Faith with her was a religion, and when religion is taken away, what
remains?--nothing.

‘I am going to England,’ she said, abruptly, to Calton, rousing herself
out of these painful reflections.

‘After the trial, I presume?’ observed Calton, slowly.

‘Yes,’ she answered, hesitatingly; ‘do you think they will--they
will--hang the girl?’

Calton shrugged his shoulders. ‘I can’t tell you,’ he answered, with
a half smile; ‘if she is found guilty--well--I think she will be
imprisoned for life.’

‘Poor Kitty,’ said Madame, sadly, ‘it was an evil hour when you met
Vandeloup. What do you think of him?’ she asked, suddenly.

‘He’s a scoundrel,’ returned Calton, decisively; ‘still, a clever one,
with a genius for intrigue; he should have lived in the times of Borgian
Rome, where his talents would have been appreciated; now we have lost
the art of polite murder.’

‘Do you know,’ said Mrs Villiers, musingly, leaning back in her chair,
‘I cannot help thinking Kitty is innocent of this crime.’

‘She may be,’ returned Calton, ambiguously, ‘but the evidence seems very
strong against her.’

‘Purely circumstantial,’ interrupted Madame Midas, quickly.

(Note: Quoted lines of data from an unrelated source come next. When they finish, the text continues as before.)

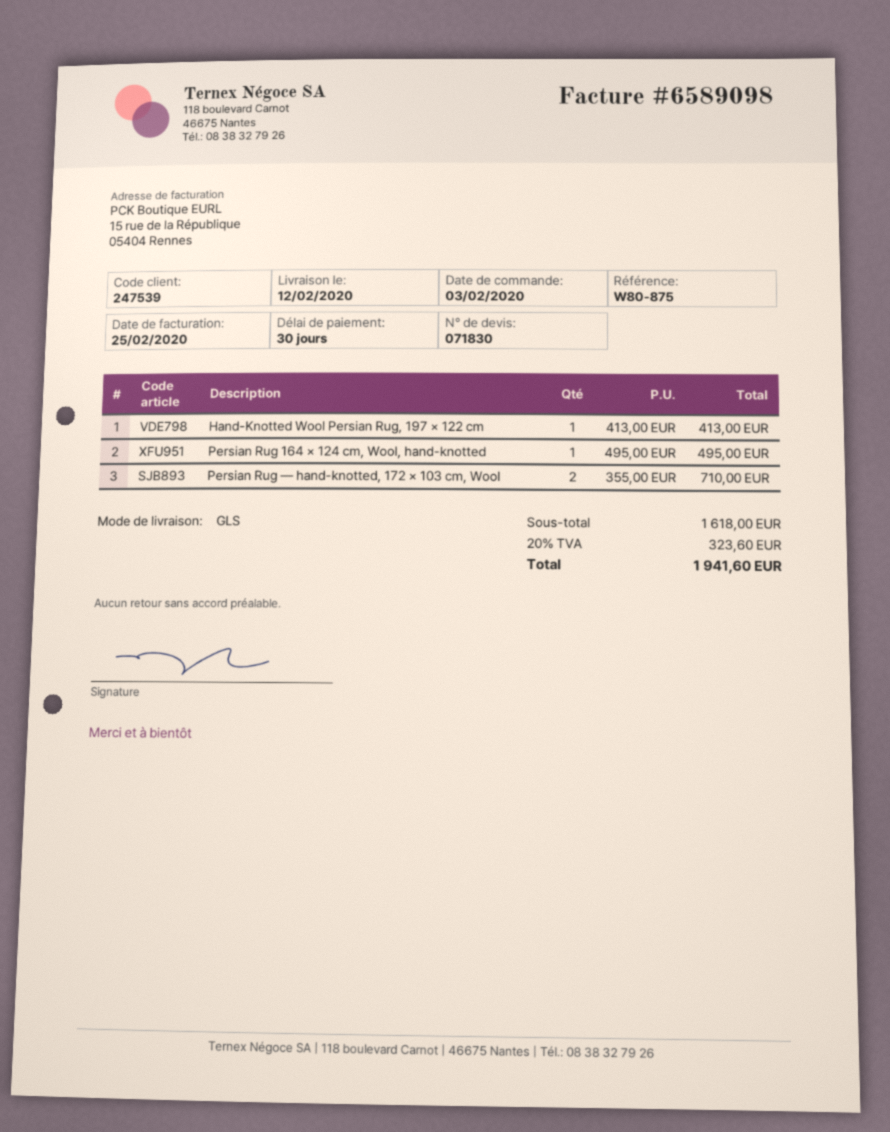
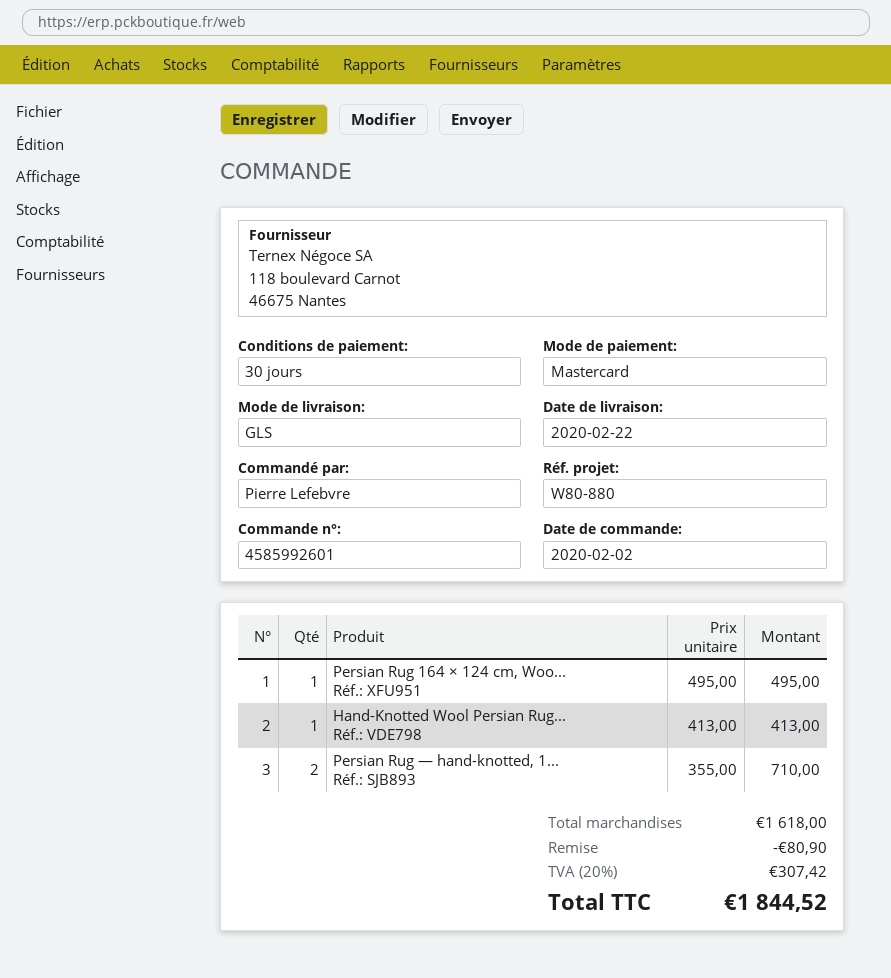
order date: 2020-02-03 -> 2020-02-02
delivery date: 2020-02-12 -> 2020-02-22
reference: W80-875 -> W80-880
discount: none -> 80.90
tax: 20% = 323.60 -> 20% = 307.42
total: 1941.60 -> 1844.52

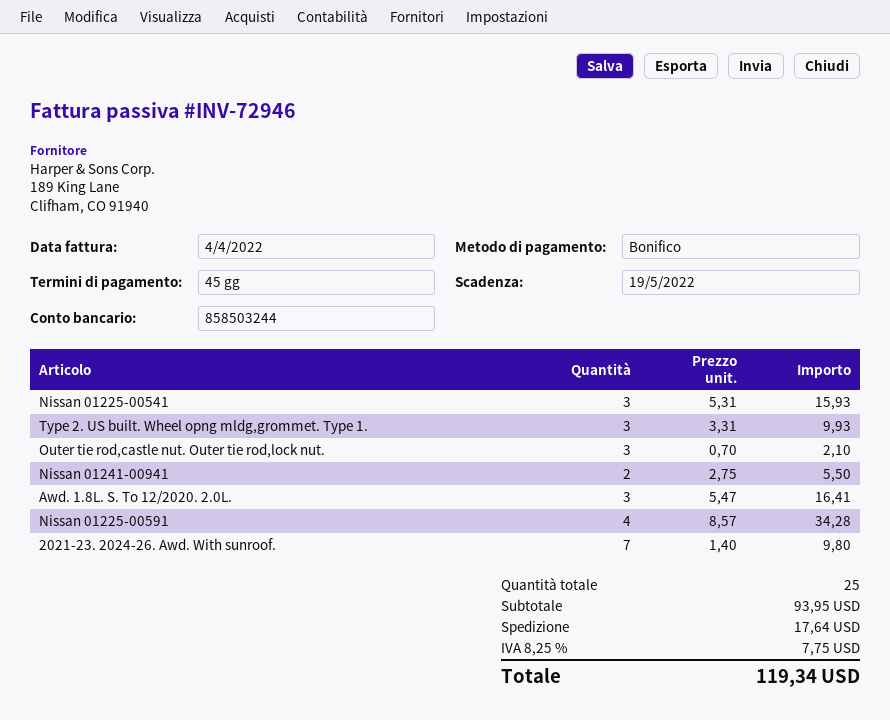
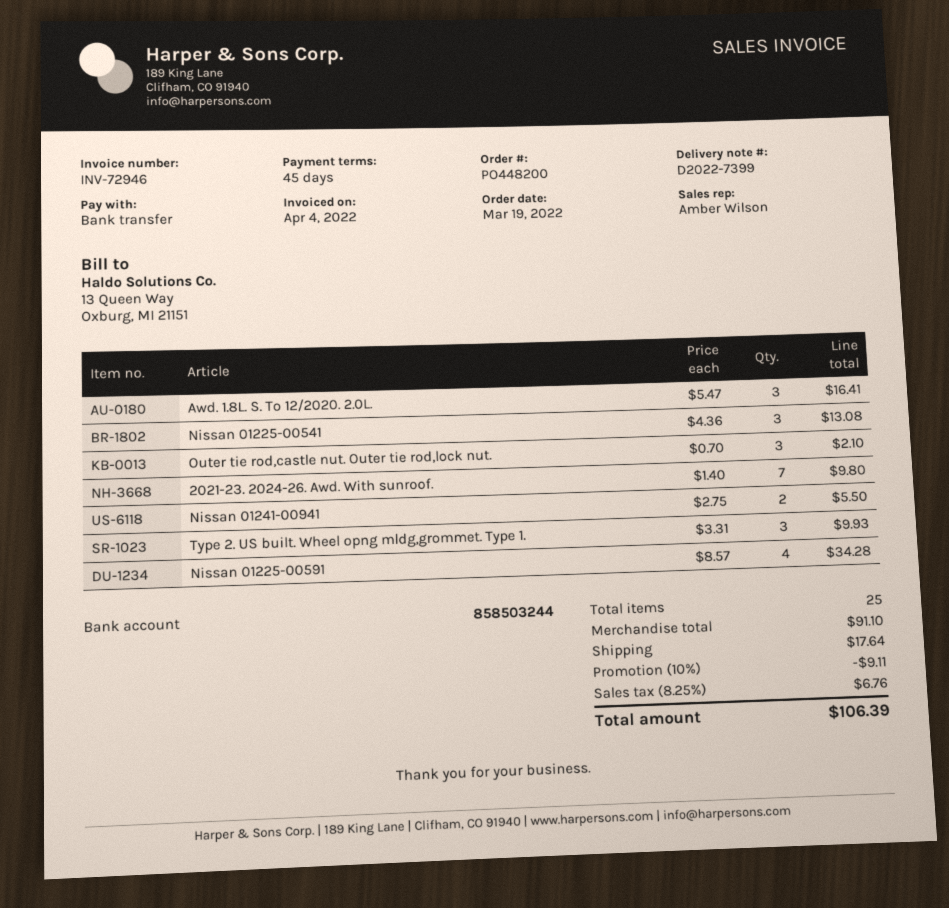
Nissan 01225-00541: 3 x 5.31 = 15.93 -> 3 x 4.36 = 13.08
subtotal: 93.95 -> 91.10
discount: none -> 10% = 9.11
tax: 8.25% = 7.75 -> 8.25% = 6.76
total: 119.34 -> 106.39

‘Purely circumstantial, as you say,’ assented Calton; ‘still, some
new facts may be discovered before the trial which may prove her to be
innocent. After the mystery which enveloped the death of Oliver Whyte
in the hansom cab murder I hesitate giving a decided answer, in any case
till everything has been thoroughly sifted; but, if not Kitty Marchurst,
whom do you suspect--Vandeloup?’

‘No; he wanted to marry me, not to kill me.’

‘Have you any enemy, then, who would do such a thing?’

‘Yes; my husband.’

‘But he is dead.’

‘He disappeared,’ corrected Madame, ‘but it was never proved that he was
dead. He was a revengeful, wicked man, and if he could have killed me,
without hurting himself, he would,’ and rising from her seat she paced
up and down the room slowly.

‘I know your sad story,’ said the barrister, ‘and also how your husband
disappeared; but, to my mind, looking at all the circumstances, you will
not be troubled with him again.’

A sudden exclamation made him turn his head, and he saw Madame Midas,
white as death, staring at the open French window, on the threshold of
which was standing a man--medium height, black beard, and a haggard,
hunted look in his eyes.

‘Who is this?’ cried Calton, rising to his feet.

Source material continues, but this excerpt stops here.